## What is it good for ?
Consensus files of TE sequences often need a tedious pre-processing : LTR transposable elements are splitted between their intern and LTR parts. If you want to use those TE sequences for an alignment, you have to restore the real sequence of these TEs by flanking the intern part with the LTR part (like this : LTR|Intern|LTR ).

The goal of this script is to simplify this task and to provide a correctly reconstructed new fasta file.

## How to use it ?

This script need two files : a classic **consensus fasta file** (an example being the Dfam families.fa file present in the folder) and a **dictionnary in tsv format** providing correspondance between intern and LTR parts.

1) Generating the dictionnary

You can choose to write the dictionnary yourself (TE_name, TE_intern_part, TE_LTR_part, tab_separated):

dictionnary example :  
`Copia  Copia_I    Copia_LTR`  
`Roo   Roo-I_DM   Roo-LTR_DM`

OR generate it automatically using 'generate_dictionnary.py' script and the default list of suffixes ("standard_suffixes.tsv"):

`generate_dictionnary.py families.fa standard_suffixes.tsv > families.dictionnary.tsv`

You can also specify a custom list of suffixes in a tsv file, with the first line being the list of intern suffixes, and the second line being the list of LTR suffixes, separated with tabs.

ex :  
`_I -I_DM`  
`_LTR   -LTR_DM`

**It is advised to have a look at the generated dictionnary and manually cure it if needed.**

2) Get the new consensus fasta file using this command:

`TE_LTR_flanker.py families.fa standard_suffixes.tsv > new_families.fa`

Notes :

TE sequences that are not present in the dictionnary are written as such in the output.  
The name used to describe the whole TE in the new fasta will correspond to the name of the intern part. (TODO : maybe give the option of providing a third column with TE names ?)




In [25]:
# import warnings
# from warnings import warn
import logging
logger = logging.getLogger()
logger.setLevel(logging.DEBUG)

Dfam_consensus_fasta = "families.fa"
suffix_file = "standard_suffixes.tsv"



In [26]:
## Dictionnary generator

def generate_matching_pairs_from_suffixes(consensus_fasta, suffix_file):
    with open(suffix_file, 'r') as input:
        I_suffix_list = input.readline().split()
        LTR_suffix_list = input.readline().split()
    I_suffix_set = set(I_suffix_list)
    LTR_suffix_set = set(LTR_suffix_list)
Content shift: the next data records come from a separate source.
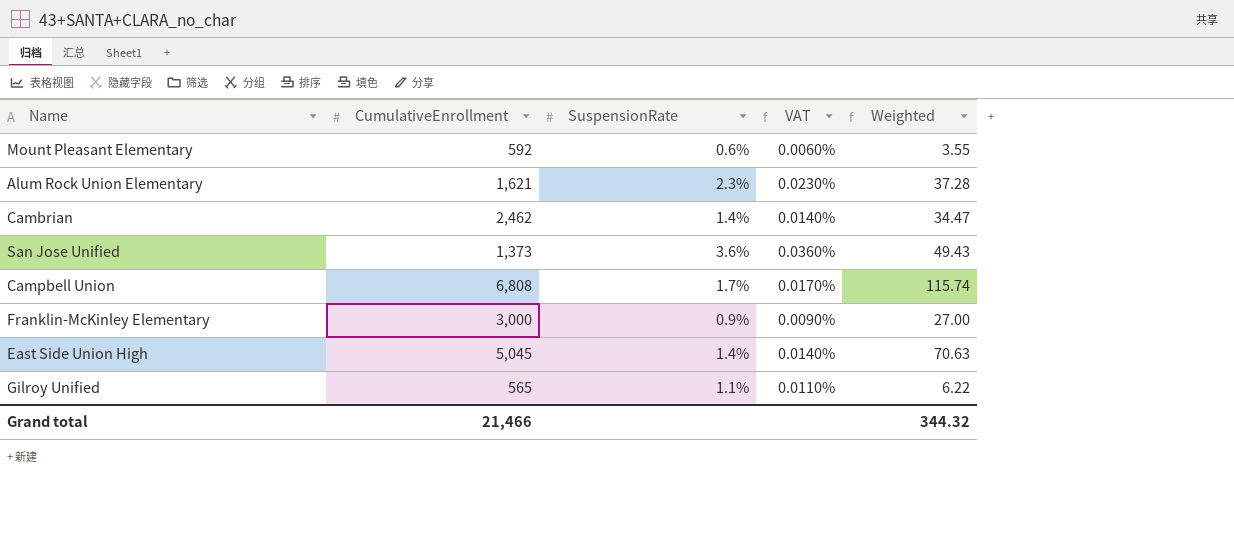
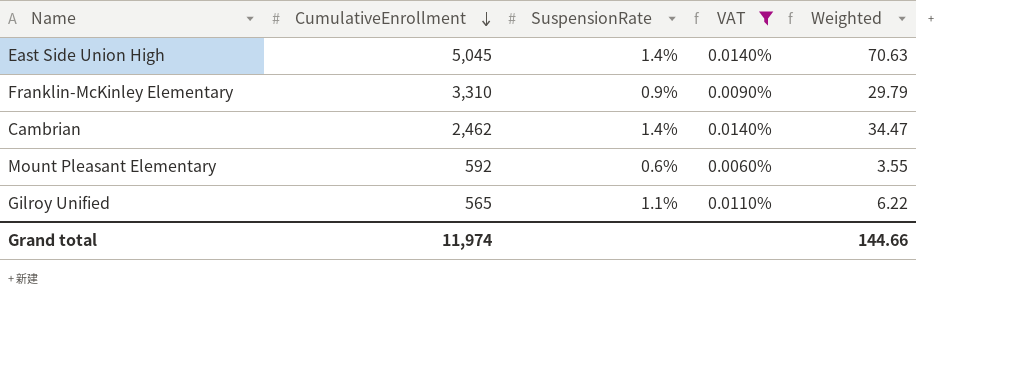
filter: none -> VAT <= 0.0140%
row order: none -> CumulativeEnrollment descending
Franklin-McKinley Elementary | CumulativeEnrollment: 3,000 -> 3,310
Franklin-McKinley Elementary | Weighted: 27.00 -> 29.79
Grand total | CumulativeEnrollment: 21,466 -> 11,974
Grand total | Weighted: 344.32 -> 144.66

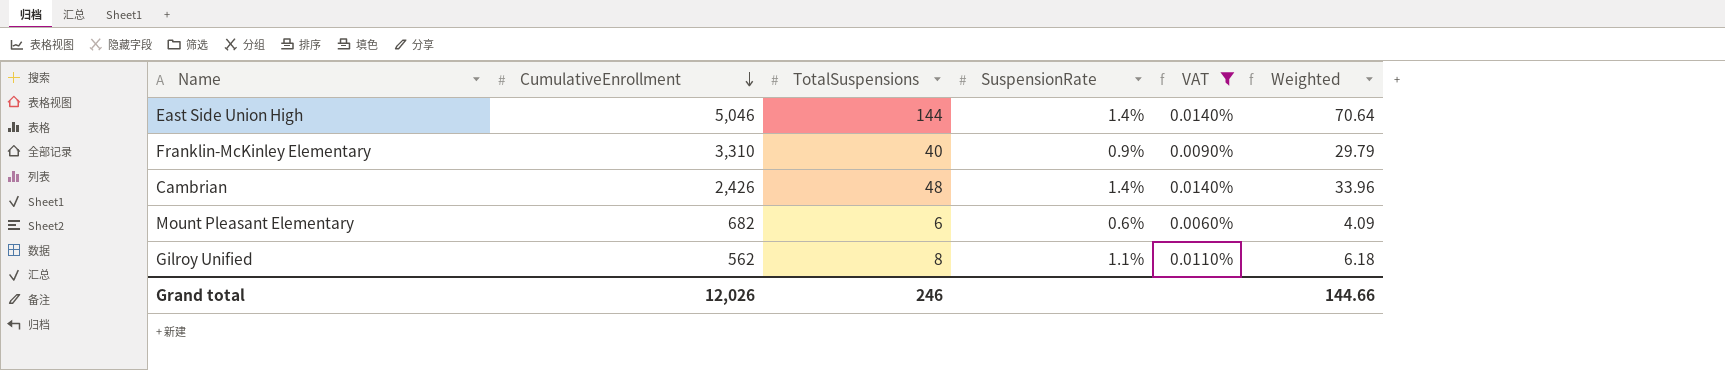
column TotalSuspensions | position: none -> 3
East Side Union High | CumulativeEnrollment: 5,045 -> 5,046
East Side Union High | Weighted: 70.63 -> 70.64
Cambrian | CumulativeEnrollment: 2,462 -> 2,426
Cambrian | Weighted: 34.47 -> 33.96
Mount Pleasant Elementary | CumulativeEnrollment: 592 -> 682
Mount Pleasant Elementary | Weighted: 3.55 -> 4.09
Gilroy Unified | CumulativeEnrollment: 565 -> 562
Gilroy Unified | Weighted: 6.22 -> 6.18
Grand total | CumulativeEnrollment: 11,974 -> 12,026

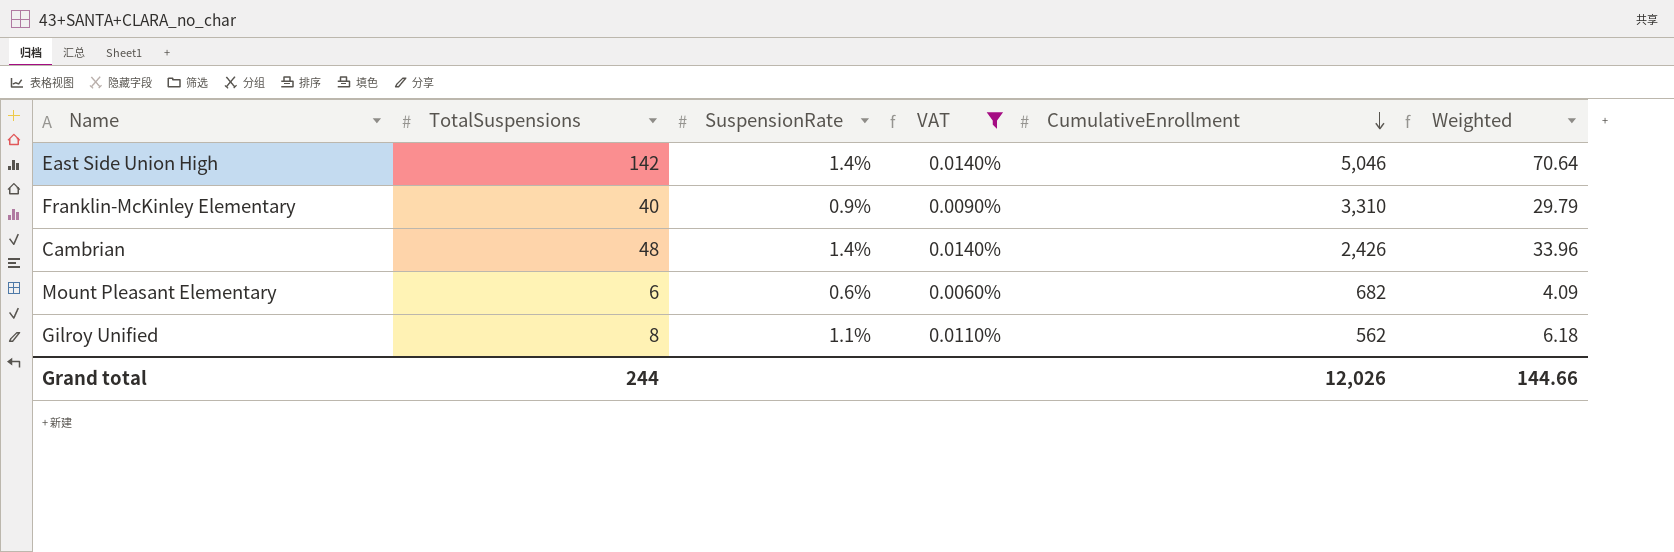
column CumulativeEnrollment | position: 2 -> 5
East Side Union High | TotalSuspensions: 144 -> 142
Grand total | TotalSuspensions: 246 -> 244

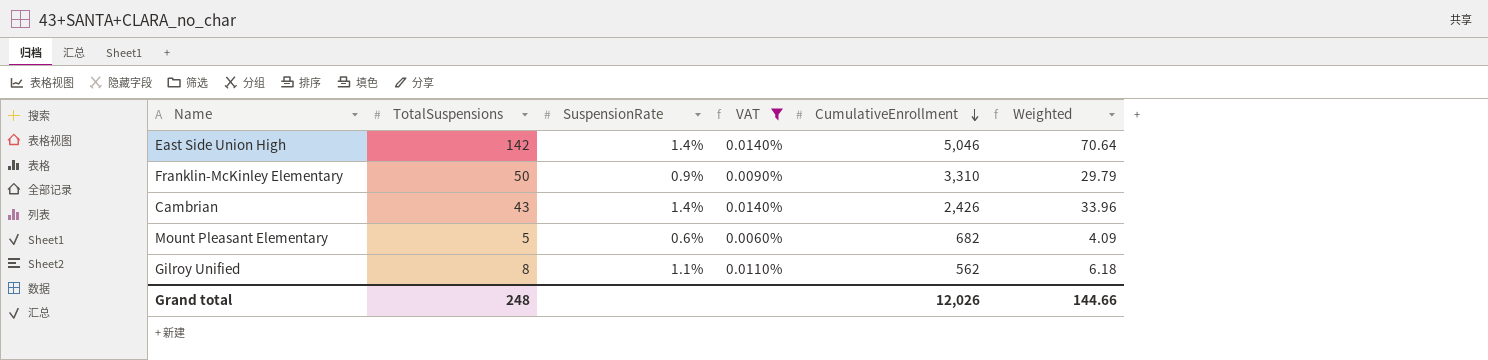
Franklin-McKinley Elementary | TotalSuspensions: 40 -> 50
Cambrian | TotalSuspensions: 48 -> 43
Mount Pleasant Elementary | TotalSuspensions: 6 -> 5
Grand total | TotalSuspensions: 244 -> 248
    def is_LTR_part(name):
        for suffix in LTR_suffix_set:
            if name.endswith(suffix):
                return True
        return False

    def is_I_part(name):
        for suffix in I_suffix_set:
            if name.endswith(suffix):
                return True
        return False

    def remove_suffix(seq_ID):
        suffix_list = list(LTR_suffix_set) + list(I_suffix_set)
        for suffix in suffix_list:
            if seq_ID.endswith(suffix):
                return seq_ID[:-len(suffix)]
        return seq_ID

    I_part_dict = {}
    LTR_part_dict = {}
    not_splitted_TE = []

    with open(consensus_fasta, 'r') as input:
        for line in input:
            if line.startswith('>'):
                seq_ID = line.split()[-1].replace('>', '')
                TE_name = remove_suffix(seq_ID)
                if is_LTR_part(seq_ID):
                    LTR_part_dict[TE_name] = seq_ID
                elif is_I_part(seq_ID):
                    I_part_dict[TE_name] = seq_ID
                else:
                    not_splitted_TE.append(seq_ID)
    
    matching_TE_parts = set(I_part_dict.keys()).intersection(set(LTR_part_dict.keys()))
    unmatched_I_list = [I_part_dict[x] for x in set(I_part_dict.keys()).difference(set(LTR_part_dict.keys()))]
    unmatched_LTR_list = [LTR_part_dict[x] for x in set(LTR_part_dict.keys()).difference(set(I_part_dict.keys()))]
    if len(unmatched_I_list + unmatched_LTR_list) > 0 :
        logging.error("These TE names ends with a recognized suffix, but couldn't be matched. You might want to manually cure some of them in the dictionnary :\n" + ', '.join(unmatched_I_list) + "\n" + ', '.join(unmatched_LTR_list) + "\n")
    TE_dictionnary = ""
    for TE_name in matching_TE_parts:
        TE_dictionnary += "\t".join([TE_name, I_part_dict[TE_name], LTR_part_dict[TE_name]]) + "\n"
    TE_dictionnary += '\n'.join(unmatched_I_list + unmatched_LTR_list + not_splitted_TE)
    return TE_dictionnary

print(generate_matching_pairs_from_suffixes(Dfam_consensus_fasta, suffix_file))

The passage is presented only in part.